The Hartford Financial Services Group, Inc.
One Hartford Plaza
Hartford, CT 06115

The Hartford Financial Services Group, Inc.
Post-Effective Amendment to Registration Statement on Form S-3

Ladies and Gentlemen:

     We have acted as special counsel to The Hartford Financial Services Group, Inc., a Delaware corporation (the “Company”), in connection with the filing with the Securities and Exchange Commission under the Securities Act of 1933, as amended (the “Act”), of Post-Effective Amendment No. 1 to Registration Statement No. 333-142044 on Form S-3 (together, the “Registration Statement”), relating to the proposed issuance from time to time of junior subordinated debt securities of the Company (the “Debt Securities”), to be issued pursuant to a Junior Subordinated Indenture (the “Indenture”), to be entered into between the Company and The Bank of New York Trust Company, N.A., as trustee (the “Debenture Trustee”).

     In rendering the opinions expressed below, we have examined and relied on the originals, or copies certified or otherwise identified to our satisfaction, of such agreements, documents and records of the Company and such other instruments and certificates of public officials and officers and representatives of the Company as we have deemed necessary or appropriate for the purposes of such opinions, we have examined and relied as to factual matters upon, and have assumed the accuracy of, the statements made in the certificates of public officials and officers and representatives of the Company delivered to us and have made such investigations of law as we have deemed necessary or appropriate as a basis for such opinions.

     Based upon and subject to the foregoing and the assumptions, qualifications and limitations hereinafter set forth, we are of the opinion that when (i) the terms of the Debt Securities have been duly authorized and approved by all necessary action of the Board of Directors of the Company or a duly authorized committee thereof (the “Board of Directors”), (ii) the terms of the Debt Securities have been duly established in accordance with the Indenture and so as not to violate any applicable law, rule or regulation or result in a default under or breach of any agreement or instrument binding upon the Company and so as to comply with any requirement or restriction imposed by any court or governmental body having jurisdiction over the Company and (iii) the Debt Securities have been duly executed, authenticated, issued and delivered as contemplated by the


 

Registration Statement and any prospectus supplement relating thereto and in accordance with the Indenture and any underwriting agreement, against payment of the consideration fixed therefor by the Board of Directors, the Debt Securities will be validly issued and will constitute valid and binding obligations of the Company enforceable against the Company in accordance with their terms.

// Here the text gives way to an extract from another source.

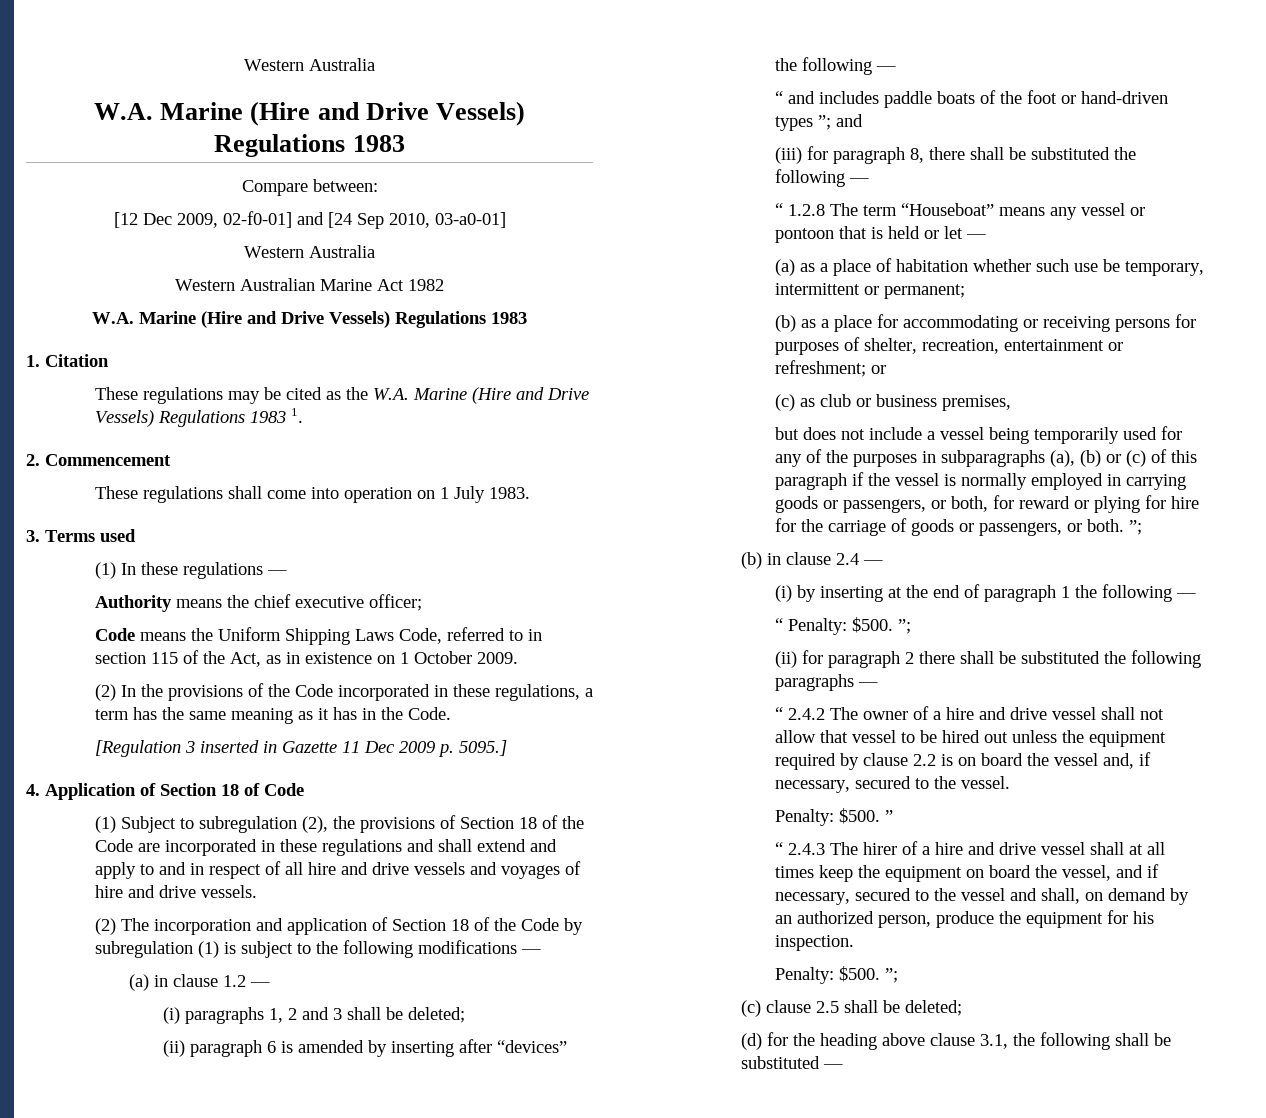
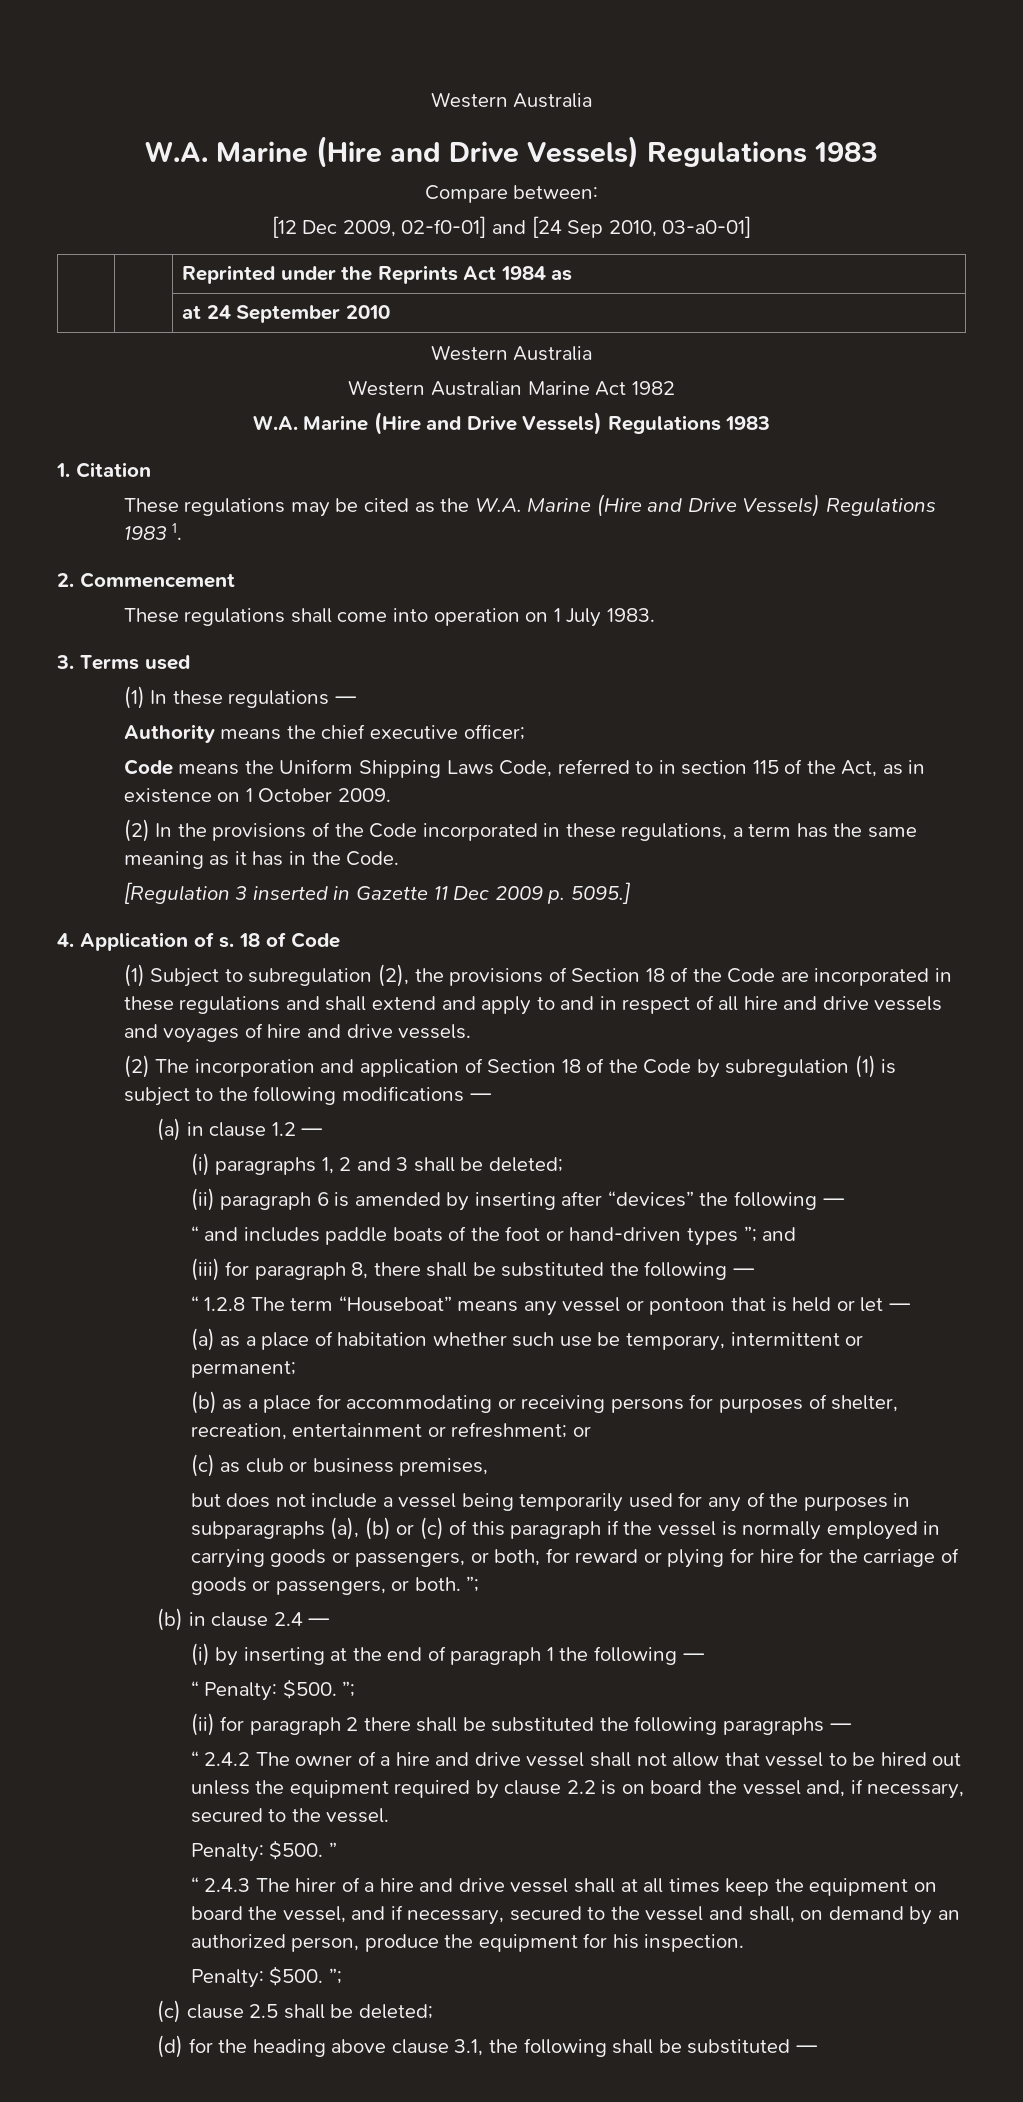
+ | | Reprinted under the Reprints Act 1984 as
+ | | at 24 September 2010
- 4. Application of Section 18 of Code
+ 4. Application of s. 18 of Code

     Our opinions set forth above are subject to the effects of (i) bankruptcy, insolvency, fraudulent conveyance, fraudulent transfer, reorganization and moratorium laws, and other similar laws relating to or affecting enforcement of creditors’ rights or remedies generally and (ii) general equitable principles (whether considered in a proceeding in equity or at law), including concepts of good faith, reasonableness and fair dealing, and standards of materiality.

     We express no opinion as to the laws of any jurisdiction other than the laws of the State of New York, as currently in effect.

     We hereby consent to the filing of this opinion as an exhibit to the Registration Statement and to the reference to our firm under the heading “Legal Opinions” in the Prospectus forming a part thereof. In giving such consent, we do not thereby admit that we are in the category of persons whose consent is required under Section 7 of the Act.